话说回来,这是在汉中行台,而非洛阳南宫的汉尚书台……
汉中行台本就是拿丞相相府的办公区域过来用的,加之还有许多其他细分的官署,故而现在归属行台六部尚书和尚书郎们的区域,几乎只占了原相府办公区域的一半。

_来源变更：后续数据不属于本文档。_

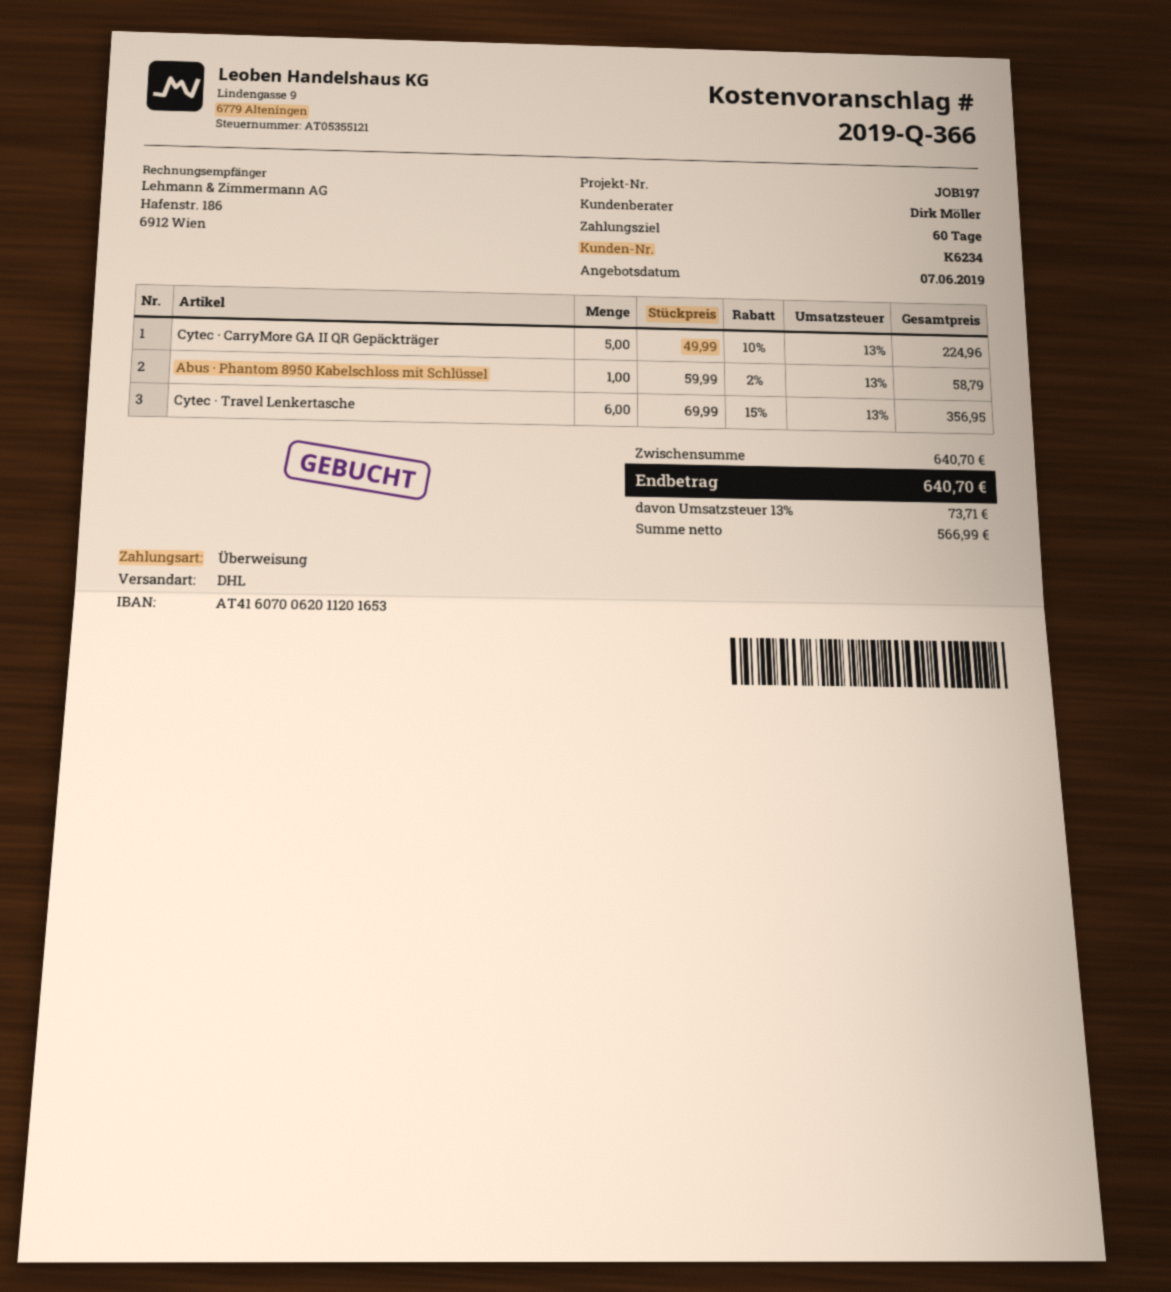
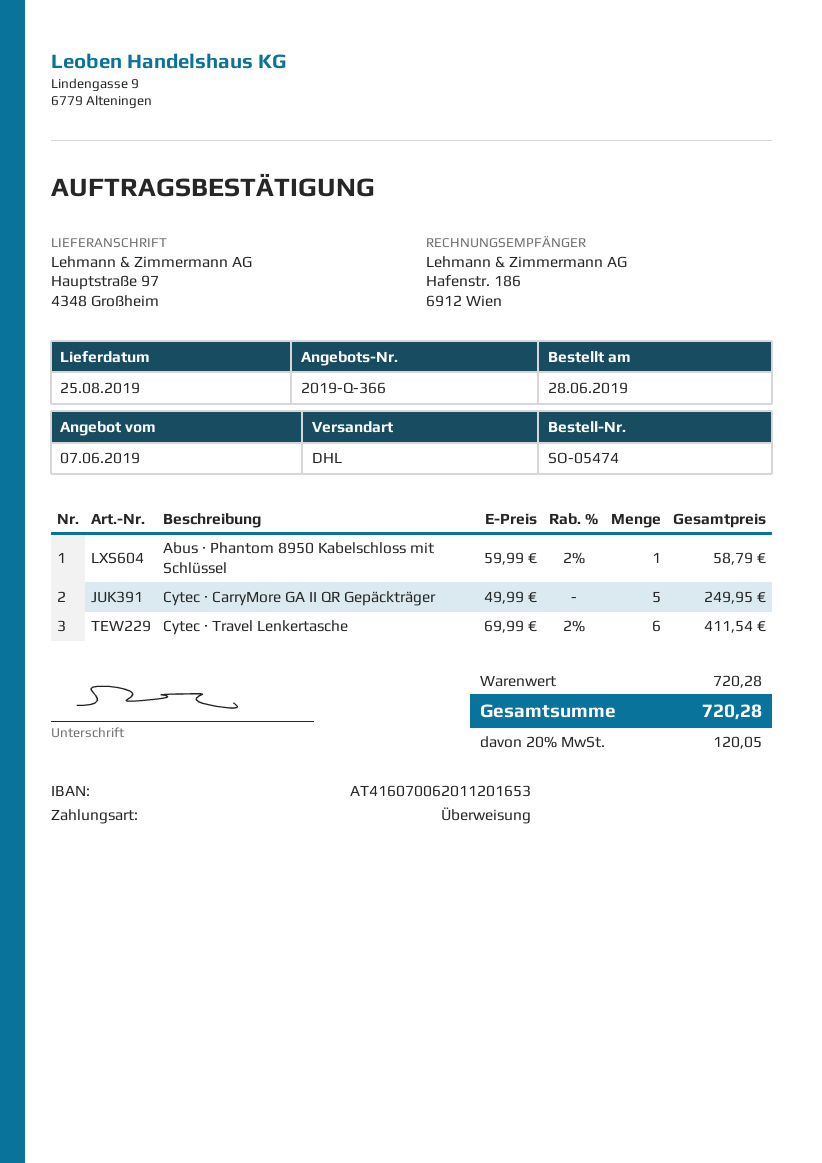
Cytec · CarryMore GA II QR Gepäckträger: 5 x 49.99 - 10% = 224.96 -> 5 x 49.99 = 249.95
Cytec · Travel Lenkertasche: 6 x 69.99 - 15% = 356.95 -> 6 x 69.99 - 2% = 411.54
subtotal: 640.70 -> 720.28
tax: 13% = 73.71 -> 20% = 120.05
total: 640.70 -> 720.28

此时正值上午,正是朝廷办公之时,六部各个值房里都在忙碌做事,都有人在。庞宏这么拦路一呼,当场弹劾陈祗,不说半个行台都听到了,起码离得最近的吏部、礼部二部全都听到了。
出了这种事情……众人如何还不能看个热闹了?
刘禅昨日听了陈祗所说之理,的的确确认同了陈祗的策略,而且是非常认同。
学高帝,不要学项羽嘛!
陈祗所说的那些道理刘禅已经记下,当然可以给庞宏当场解释一番,但刘禅想了一想,觉得自己作为皇帝与一名尚书郎当众解释,若是被反驳了,反倒不妥,失了天子尊贵。

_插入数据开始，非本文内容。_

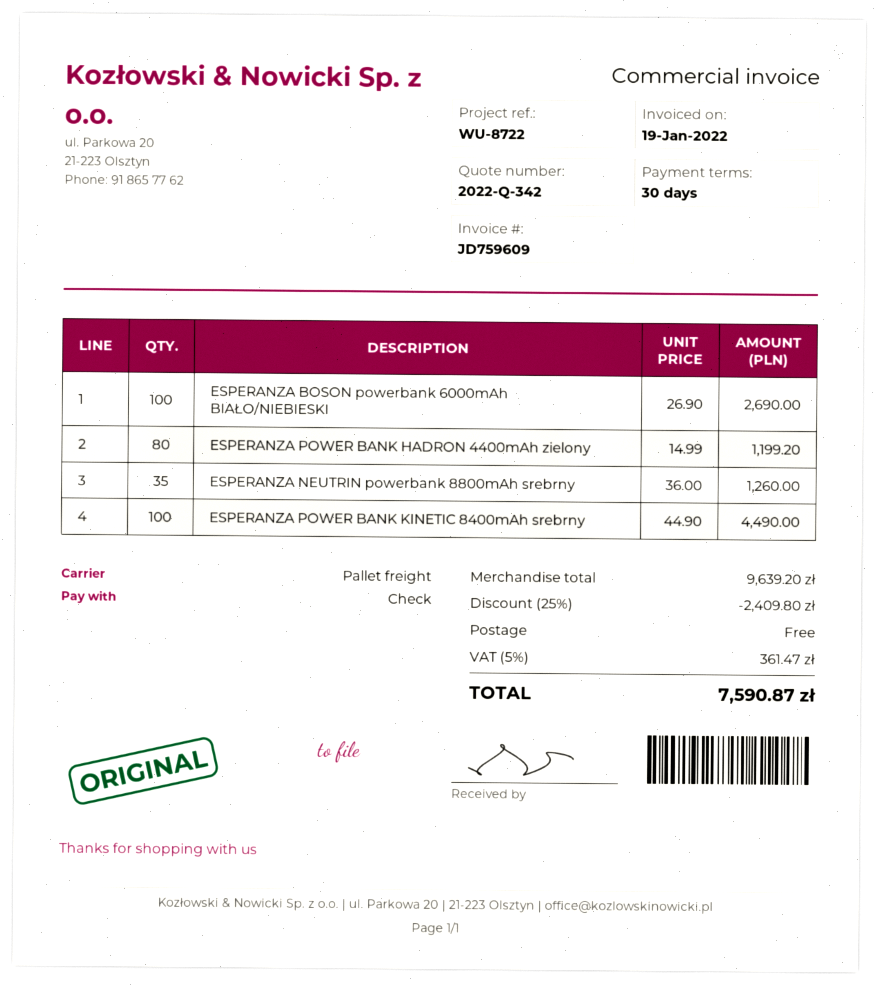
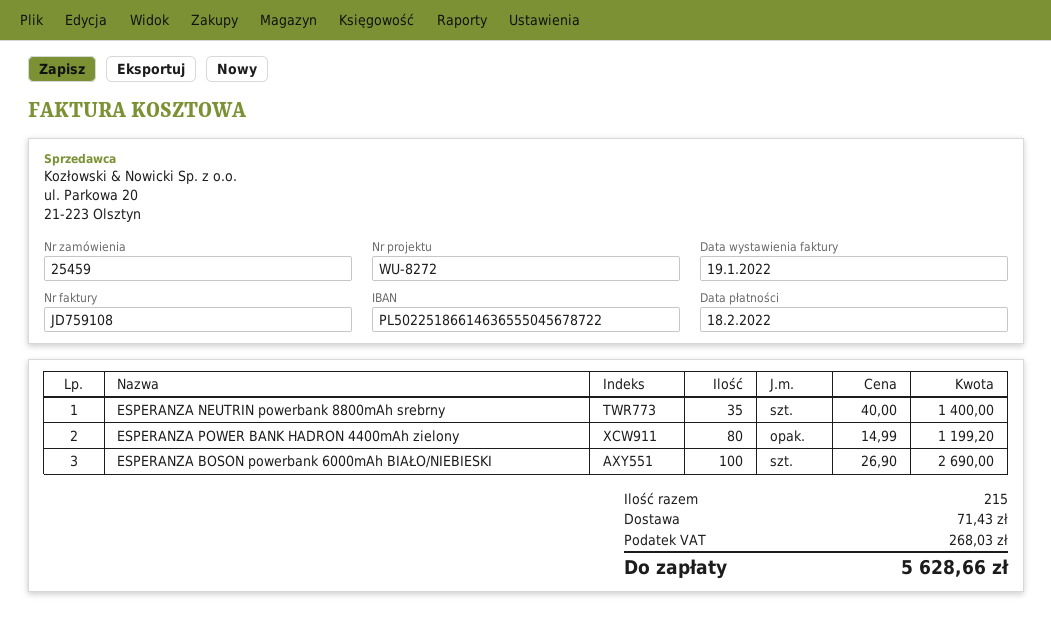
invoice number: JD759609 -> JD759108
reference: WU-8722 -> WU-8272
ESPERANZA NEUTRIN powerbank 8800mAh srebrny: 35 x 36.00 = 1260.00 -> 35 x 40.00 = 1400.00
ESPERANZA POWER BANK KINETIC 8400mAh srebrny: 100 x 44.90 = 4490.00 -> none
discount: 25% = 2409.80 -> none
shipping: 0.00 -> 71.43
tax: 361.47 -> 268.03
total: 7590.87 -> 5628.66

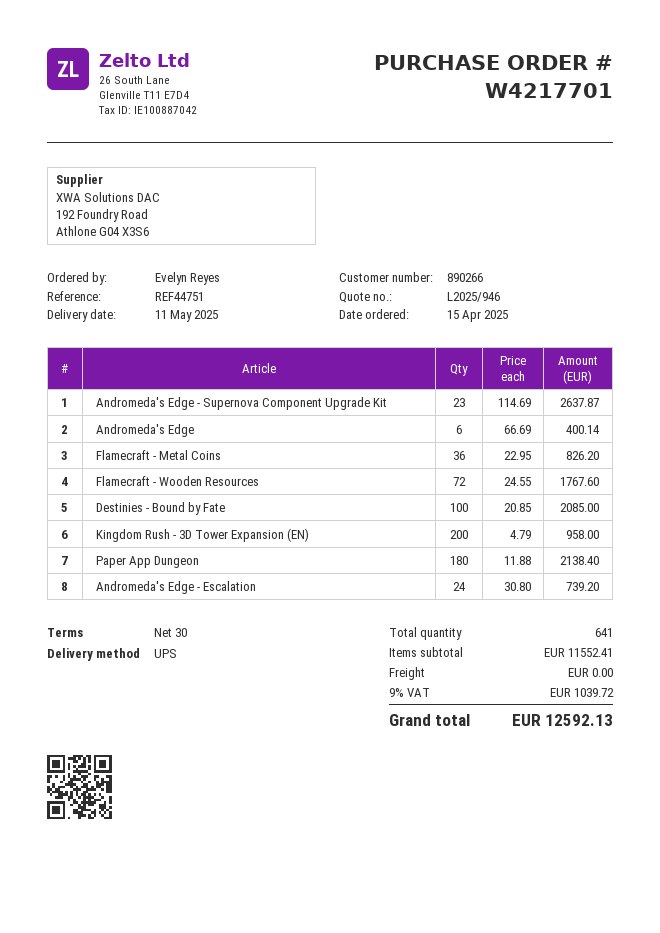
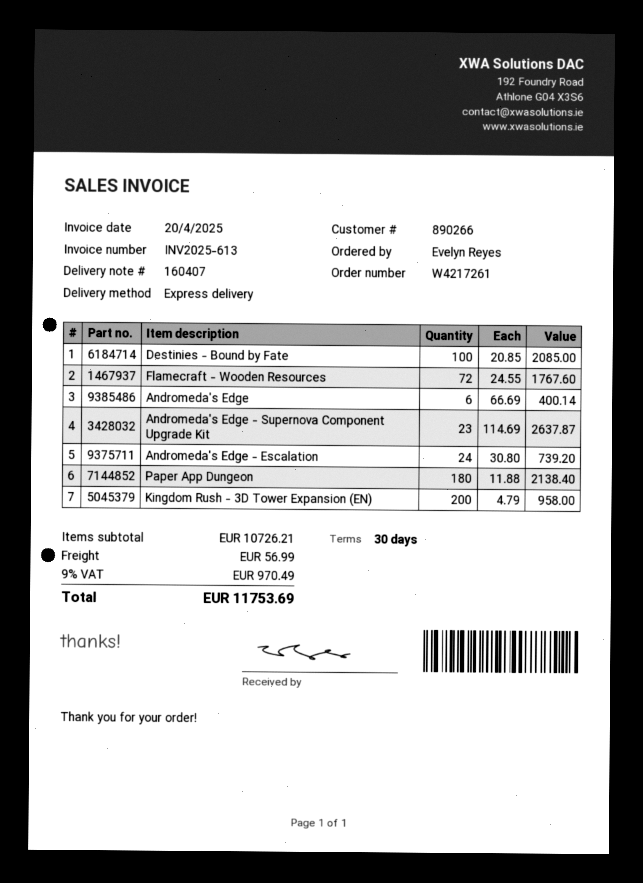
order number: W4217701 -> W4217261
shipping method: UPS -> express
Flamecraft - Metal Coins: 36 x 22.95 = 826.20 -> none
subtotal: 11552.41 -> 10726.21
shipping: 0.00 -> 56.99
tax: 9% = 1039.72 -> 9% = 970.49
total: 12592.13 -> 11753.69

刘禅少时就学过那些法家道理,也知道臣子弹劾其余臣子对君王来说是件好事,没有因意见不同而给庞宏治罪的意思。
不过,眼见越来越多的官员朝着此处看来,刘禅心中也有了方略。
“黄六。”刘禅朝着身旁随着的宦官努了努嘴:“跑着去工部,将奉宗唤来。有人在朕身前弹劾于他,让他过来自辩!”
“遵旨。”
黄六得了旨意,往陈祗所在的工部跑了过去。在各自值房围观的尚书和尚书郎们几乎都在隔着门、窗朝此处看来。
当然,此事也有人当即通知了尚书仆射费祎。
费祎步速飞快,陈祗倒是慢慢悠悠的走了过来,反倒是费祎先到。
“陛下,此处并非议事之处。”费祎拱手言道:“臣请令众官员勿要围观,可到臣处再论此事。”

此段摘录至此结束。